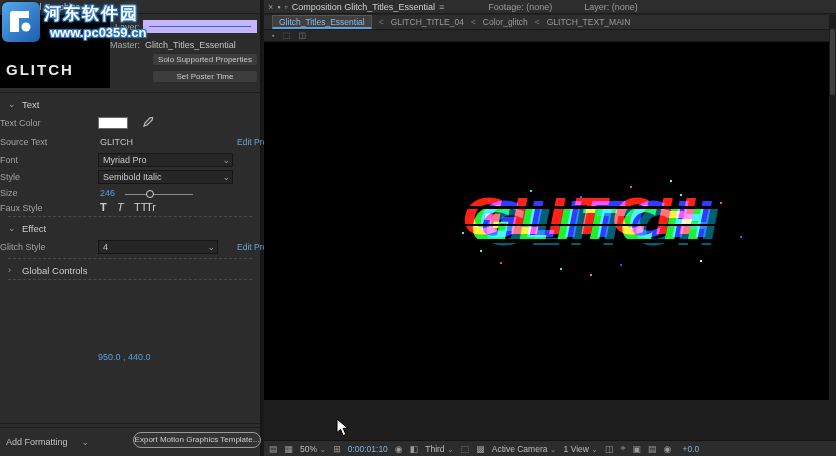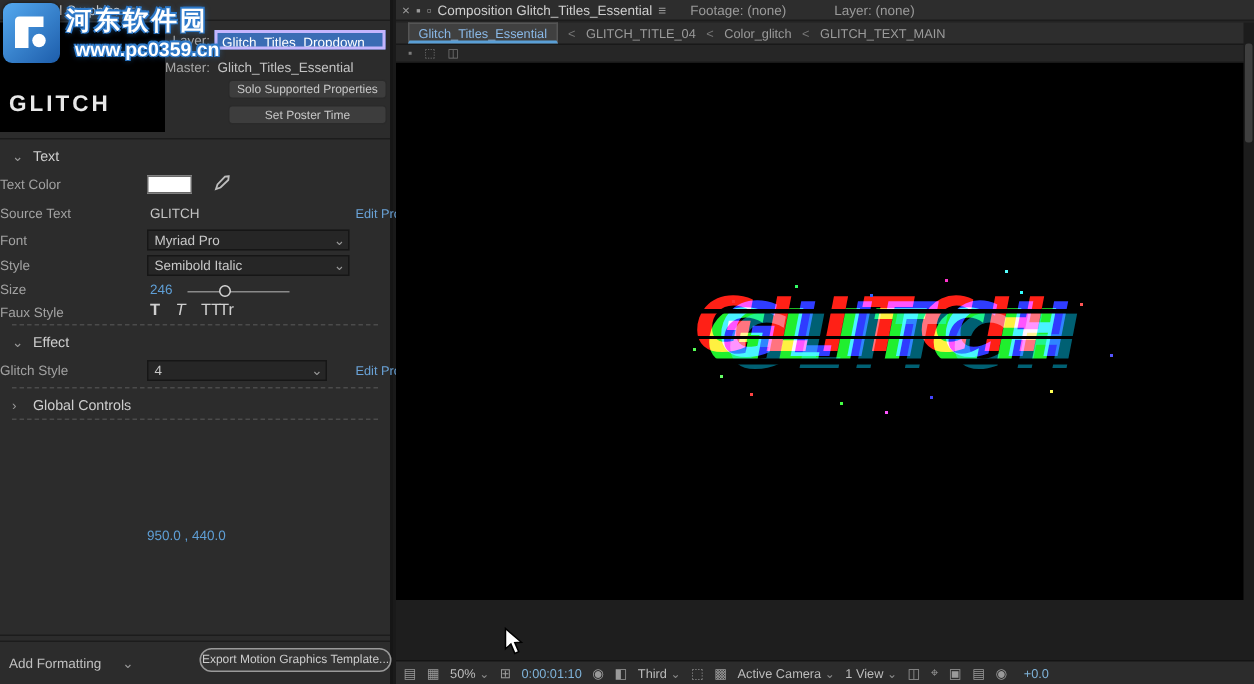--- a/index.html
+++ b/index.html
@@ -8,21 +8,21 @@
   #app { position:relative; width:836px; height:456px; background:#1a1a1a; font-size:10px; color:#bdbdbd; }
 
   
   #eg { position:absolute; left:0; top:0; width:262px; height:456px; background:#2c2c2c; border-right:2px solid #161616; }
   .eg-header { position:absolute; left:0; top:0; width:100%; height:14px; background:#2e2e2e; border-bottom:1px solid #1d1d1d; display:flex; align-items:center; padding:0 5px; color:#d2d2d2; font-size:9px; gap:5px; }
   .menu-glyph { color:#9a9a9a; font-size:9px; }
   .thumb { position:absolute; left:0; top:15px; width:110px; height:73px; background:#000; }
   .thumb-text { position:absolute; left:6px; bottom:10px; color:#e8e8e8; font-weight:bold; font-size:15px; letter-spacing:2px; }
   .lbl { position:absolute; color:#a6a6a6; font-size:9px; }
   .lbl-r { text-align:right; }
-  .name-input { position:absolute; left:143px; top:20px; width:114px; height:13px; background:#3a6cb4; color:#fff; font-size:9px; line-height:13px; padding-left:3px; border:2px solid #c4b5fd; overflow:hidden; white-space:nowrap; }
+  .name-input { position:absolute; left:143px; top:20px; width:114px; height:13px; background:#3a6cb4; color:#fff; font-size:9px; line-height:13px; padding-left:3px; border:6px solid #c4b5fd; overflow:hidden; white-space:nowrap; }
   .val-text { position:absolute; color:#c4c4c4; font-size:9px; white-space:nowrap; }
   .eg-btn { position:absolute; left:152px; width:106px; height:13px; background:#3d3d3d; border:1px solid #2a2a2a; border-radius:3px; color:#c8c8c8; font-size:8px; text-align:center; line-height:12px; overflow:hidden; white-space:nowrap; }
   .sec-head { position:absolute; left:0; width:100%; height:14px; display:flex; align-items:center; gap:6px; padding-left:8px; color:#cecece; font-size:9.5px; }
   .sec-chev { color:#9a9a9a; font-size:9px; width:8px; }
   .prop-label { position:absolute; left:0; width:93px; color:#a2a2a2; font-size:9px; }
   .swatch { position:absolute; left:98px; width:30px; height:12px; background:#fff; border:1px solid #6a6a6a; }
   .dropper { position:absolute; left:142px; width:12px; height:12px; }
   .dd-box { position:absolute; left:98px; width:135px; height:14px; background:#262626; border:1px solid #161616; color:#c8c8c8; font-size:9px; line-height:13px; padding-left:4px; white-space:nowrap; overflow:hidden; }
   .dd-box .dd-chev { position:absolute; right:2px; top:0; color:#9a9a9a; }
   .edit-link { position:absolute; left:237px; color:#6aa3d8; font-size:8.5px; white-space:nowrap; }
@@ -198,21 +198,21 @@
     </div>
   </div>
 
   <div id="comp">
     <div class="tabbar">
       <span class="tab-dim">×</span>
       <span class="tab-dim">▪</span>
       <span class="tab-dim">▫</span>
       <span>Composition Glitch_Titles_Essential</span>
       <span class="menu-glyph">≡</span>
-      <span class="tab-dim" style="margin-left:12px;">Footage: (none)</span>
+      <span class="tab-dim" style="margin-left:40px;">Footage: (none)</span>
       <span class="tab-dim" style="margin-left:28px;">Layer: (none)</span>
     </div>
 
     <div class="crumbbar">
       <span class="crumb-active">Glitch_Titles_Essential</span>
       <span class="crumb-sep">&lt;</span>
       <span class="crumb-item">GLITCH_TITLE_04</span>
       <span class="crumb-sep">&lt;</span>
       <span class="crumb-item">Color_glitch</span>
       <span class="crumb-sep">&lt;</span>

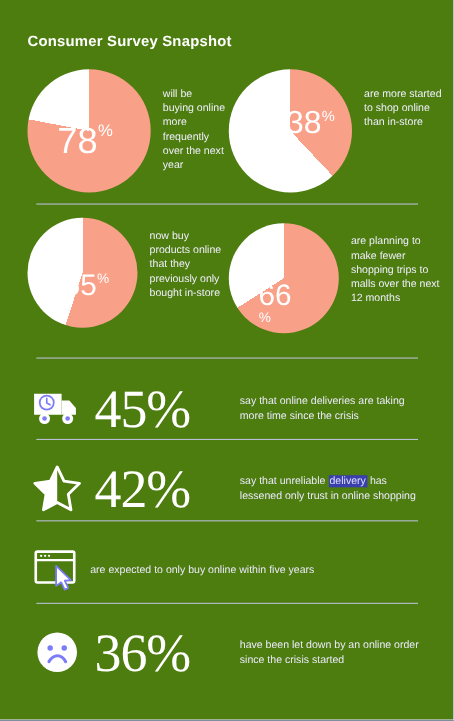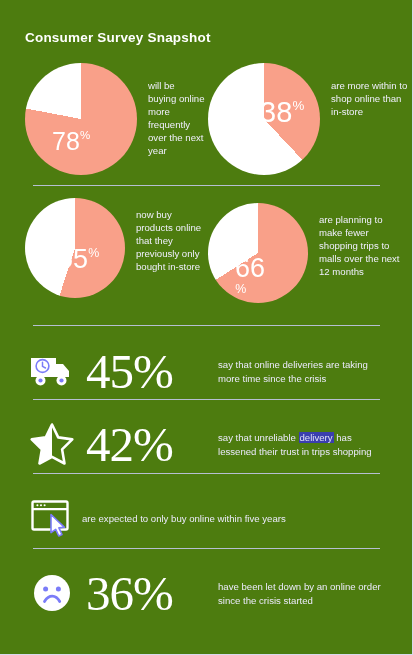--- a/index.html
+++ b/index.html
@@ -128,37 +128,37 @@
 </head>
 <body>
 
 <div id="poster" style="background: #4d7c0f;">
 
   <div class="title">Consumer Survey Snapshot</div>
 
   <div class="pie-block" style="left:25px; top:63px; width:180px;">
     <div class="pie-wrap" style="width:112px;height:112px;">
       <div class="pie" style="width: 112px; height: 112px; background: conic-gradient(rgb(249, 160, 137) 0deg, rgb(249, 160, 137) 78%, rgb(255, 255, 255) 78%, rgb(255, 255, 255) 100%);"></div>
-      <div class="pie-label" style="left:27px; top:66px; font-size:25px;justify-content:space-between;">
+      <div class="pie-label" style="left:27px; top:48px; font-size:33px;justify-content:space-between;">
         <span class="num">78</span>
           <span class="pct">%</span>
       </div>
     </div>
     <div class="pie-caption" style="padding-left:11px; padding-top:16px;">will be buying online more frequently over the next year</div>
   </div>
 
   <div class="pie-block" style="left:208px; top:63px; width:200px;">
     <div class="pie-wrap" style="width:112px;height:112px;text-decoration:underline;">
       <div class="pie" style="width: 112px; height: 112px; background: conic-gradient(rgb(249, 160, 137) 0deg, rgb(249, 160, 137) 38%, rgb(255, 255, 255) 38%, rgb(255, 255, 255) 100%);"></div>
       <div class="pie-label" style="left:52px; top:35px; font-size:29px;">
         <span class="num">38</span>
           <span class="pct">%</span>
       </div>
     </div>
-    <div class="pie-caption" style="padding-left:11px; padding-top:16px;">are more within to shop online than in-store</div>
+    <div class="pie-caption" style="padding-left:11px; padding-top:16px;">are more started to shop online than in-store</div>
   </div>
 
   <div class="divider" style="left: 33px; top: 185px; width: 347px; background: rgb(201, 203, 246);"></div>
 
   <div class="pie-block" style="left:25px; top:198px; width:180px;">
     <div class="pie-wrap" style="width:100px;height:100px;">
       <div class="pie" style="width: 100px; height: 100px; background: conic-gradient(rgb(249, 160, 137) 0deg, rgb(249, 160, 137) 55%, rgb(255, 255, 255) 55%, rgb(255, 255, 255) 100%);"></div>
       <div class="pie-label" style="left:33px; top:48px; font-size:27px;">
         <span class="num">55</span>
           <span class="pct">%</span>
@@ -209,21 +209,21 @@
           <clipPath id="leftHalf">
               <rect x="0" y="0" width="23" height="44"></rect>
             </clipPath>
         </defs>
         <path d="M23 2.5l6.2 12.9 14.1 2-10.2 10 2.4 14.1L23 34.8 10.5 41.5l2.4-14.1L2.7 17.4l14.1-2z" fill="none" stroke="#ffffff" stroke-width="2.6" stroke-linejoin="round"></path>
         <path d="M23 2.5l6.2 12.9 14.1 2-10.2 10 2.4 14.1L23 34.8 10.5 41.5l2.4-14.1L2.7 17.4l14.1-2z" fill="#ffffff" clip-path="url(#leftHalf)"></path>
       </svg>
     </div>
     <div class="stat-pct">42%</div>
     <div class="stat-caption">
-      <span>say that unreliable </span><span class="sel" style="background: rgb(59, 63, 174);">delivery</span><span> has lessened their trust in trips shopping</span>
+      <span>say that unreliable </span><span class="sel" style="background: rgb(59, 63, 174);">delivery</span><span> has lessened only trust in online shopping</span>
     </div>
   </div>
 
   <div class="divider" style="left: 33px; top: 473px; width: 347px; background: rgb(201, 203, 246);"></div>
 
   <div class="stat-row" style="left:22px; top:487px; width:370px; height:62px;">
     <div class="stat-icon">
       <svg width="46" height="42" viewBox="0 0 46 42" aria-hidden="true">
         <rect x="3.5" y="4.5" width="35" height="28" rx="1.5" fill="none" stroke="#ffffff" stroke-width="2.4"></rect>
         <path d="M3.5 12.2h35" stroke="#ffffff" stroke-width="2.2"></path>

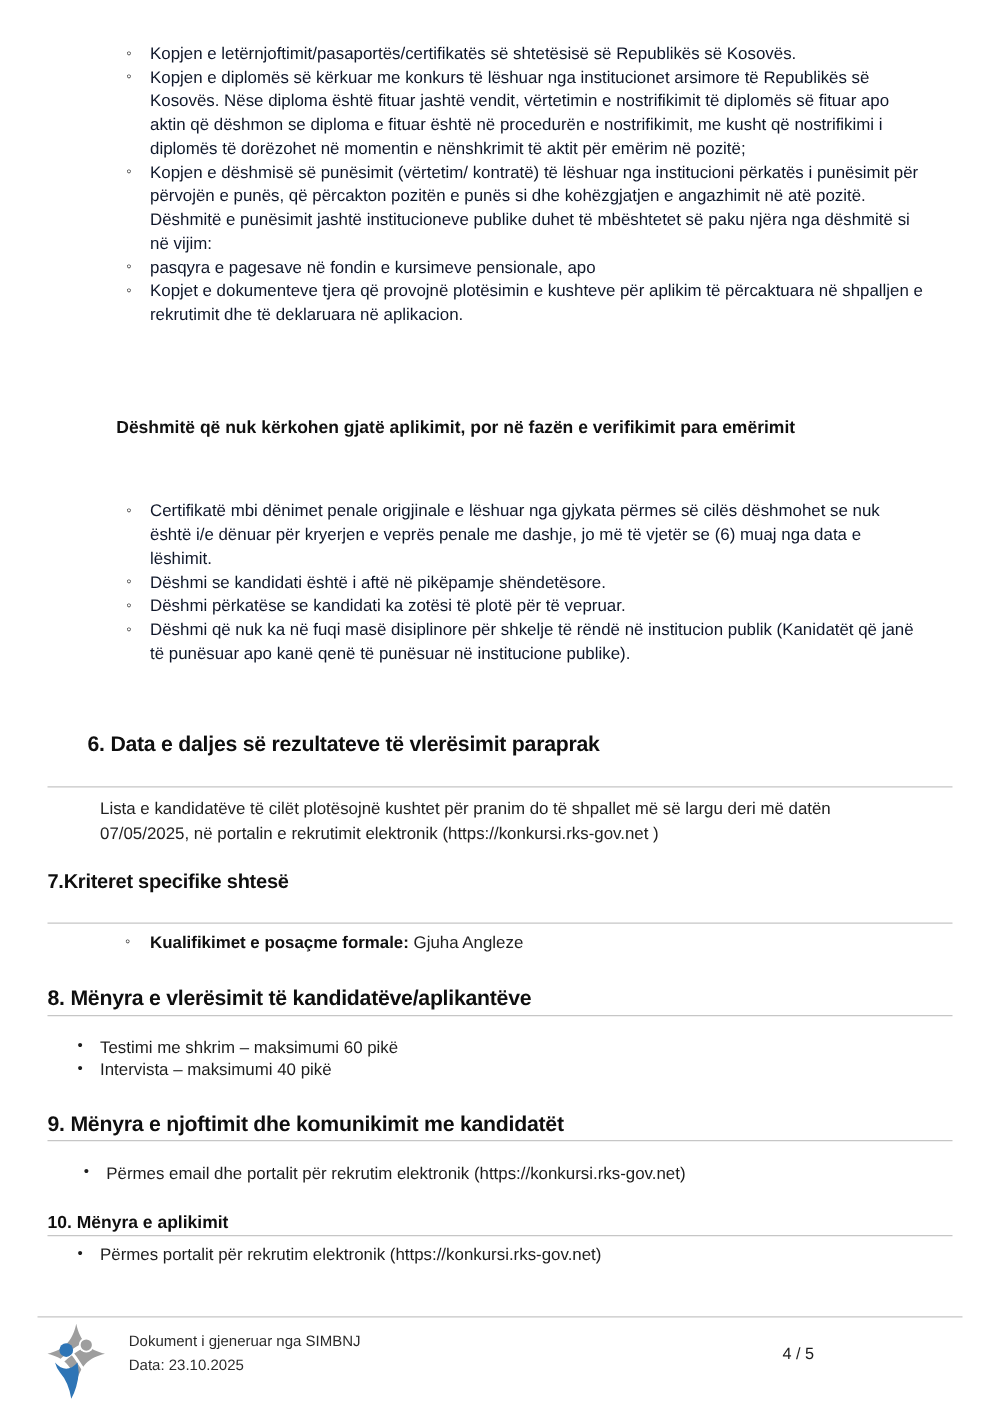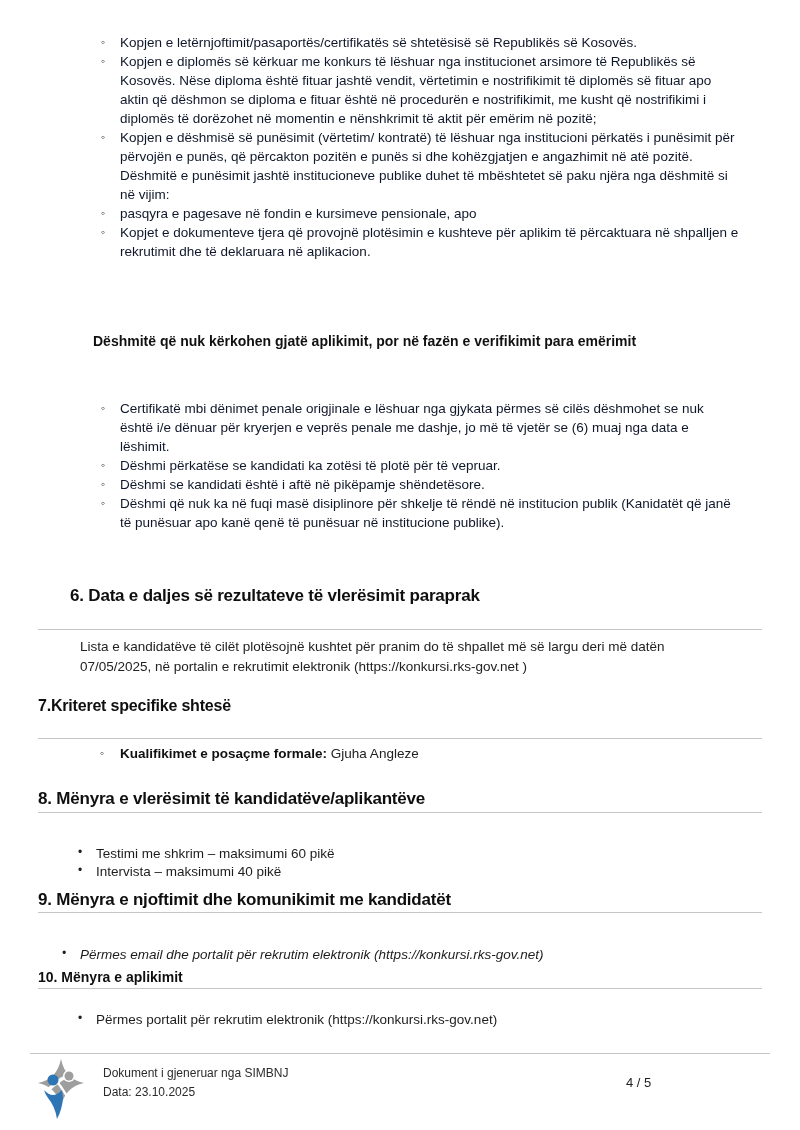--- a/index.html
+++ b/index.html
@@ -20,21 +20,21 @@
   }
   ul.doclist li { position: relative; padding-left: 21px; }
   ul.doclist li::before {
     content: "\25E6";
     position: absolute; left: 2px; top: 0;
     font-size: 12px; color: #222222;
   }
 
   
   ul.dotlist {
-    list-style: none; margin: 16px; padding: 0;
+    list-style: none; margin: 0; padding: 0;
     font-size: 13.5px; line-height: 17.5px; color: #1d1d1d;
   }
   ul.dotlist li { position: relative; padding-left: 20px; }
   ul.dotlist li::before {
     content: "\2022";
     position: absolute; left: 2px; top: -1px;
     font-size: 12px; color: #1d1d1d;
   }
 
   .subheading {
@@ -67,22 +67,22 @@
   <li>Kopjen e diplomës së kërkuar me konkurs të lëshuar nga institucionet arsimore të Republikës së Kosovës. Nëse diploma është fituar jashtë vendit, vërtetimin e nostrifikimit të diplomës së fituar apo aktin që dëshmon se diploma e fituar është në procedurën e nostrifikimit, me kusht që nostrifikimi i diplomës të dorëzohet në momentin e nënshkrimit të aktit për emërim në pozitë;</li>
   <li>Kopjen e dëshmisë së punësimit (vërtetim/ kontratë) të lëshuar nga institucioni përkatës i punësimit për përvojën e punës, që përcakton pozitën e punës si dhe kohëzgjatjen e angazhimit në atë pozitë. Dëshmitë e punësimit jashtë institucioneve publike duhet të mbështetet së paku njëra nga dëshmitë si në vijim:</li>
   <li>pasqyra e pagesave në fondin e kursimeve pensionale, apo</li>
   <li>Kopjet e dokumenteve tjera që provojnë plotësimin e kushteve për aplikim të përcaktuara në shpalljen e rekrutimit dhe të deklaruara në aplikacion.</li>
 </ul>
 
 <div class="subheading abs" style="left:73px; top:333px; width:660px;padding-left:20px;">Dëshmitë që nuk kërkohen gjatë aplikimit, por në fazën e verifikimit para emërimit</div>
 
 <ul class="doclist abs" style="left:97px; top:397px; width:640px;">
   <li>Certifikatë mbi dënimet penale origjinale e lëshuar nga gjykata përmes së cilës dëshmohet se nuk është i/e dënuar për kryerjen e veprës penale me dashje, jo më të vjetër se (6) muaj nga data e lëshimit.</li>
+  <li>Dëshmi se kandidati është i aftë në pikëpamje shëndetësore.</li>
   <li>Dëshmi përkatëse se kandidati ka zotësi të plotë për të vepruar.</li>
-  <li>Dëshmi se kandidati është i aftë në pikëpamje shëndetësore.</li>
   <li>Dëshmi që nuk ka në fuqi masë disiplinore për shkelje të rëndë në institucion publik (Kanidatët që janë të punësuar apo kanë qenë të punësuar në institucione publike).</li>
 </ul>
 
 <div class="sec-title abs" style="left:38px; top:586px;margin-left:32px;">6. Data e daljes së rezultateve të vlerësimit paraprak</div>
 <div class="rule abs" style="left:38px; top:629px; width:724px;"></div>
 <div class="para abs" style="left:80px; top:637px; width:614px;">Lista e kandidatëve të cilët plotësojnë kushtet për pranim do të shpallet më së largu deri më datën 07/05/2025, në portalin e rekrutimit elektronik (https://konkursi.rks-gov.net )</div>
 
 <div class="sec-title mid abs" style="left:38px; top:697px;">7.Kriteret specifike shtesë</div>
 <div class="rule abs" style="left:38px; top:738px; width:724px;"></div>
 <div class="kual-row abs" style="left:100px; top:746px; width:600px;">
@@ -92,21 +92,21 @@
 
 <div class="sec-title abs" style="left:38px; top:789px;">8. Mënyra e vlerësimit të kandidatëve/aplikantëve</div>
 <div class="rule abs" style="left:38px; top:812px; width:724px;"></div>
 <ul class="dotlist abs" style="left:60px; top:829px; width:640px;">
   <li>Testimi me shkrim – maksimumi 60 pikë</li>
   <li>Intervista – maksimumi 40 pikë</li>
 </ul>
 
 <div class="sec-title abs" style="left:38px; top:890px;">9. Mënyra e njoftimit dhe komunikimit me kandidatët</div>
 <div class="rule abs" style="left:38px; top:912px; width:724px;"></div>
-<ul class="dotlist abs" style="left:44px; top:930px; width:660px;font-style:italic;">
+<ul class="dotlist abs" style="left:65px; top:930px; width:660px;">
   <li>Përmes email dhe portalit për rekrutim elektronik (https://konkursi.rks-gov.net)</li>
 </ul>
 
 <div class="sec-title small abs" style="left:38px; top:969px;">10. Mënyra e aplikimit</div>
 <div class="rule abs" style="left:38px; top:988px; width:724px;"></div>
 <ul class="dotlist abs" style="left:60px; top:995px; width:660px;">
   <li>Përmes portalit për rekrutim elektronik (https://konkursi.rks-gov.net)</li>
 </ul>
 
 <div class="rule abs" style="left:30px; top:1053px; width:740px;"></div>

- **AIM OF THE TASK**
The answer must be every line of the records that contains the word "trust".

- **WRITTEN REPLY**
-      <span>say that unreliable </span><span class="sel" style="background: rgb(59, 63, 174);">delivery</span><span> has lessened their trust in trips shopping</span>
+      <span>say that unreliable </span><span class="sel" style="background: rgb(59, 63, 174);">delivery</span><span> has lessened only trust in online shopping</span>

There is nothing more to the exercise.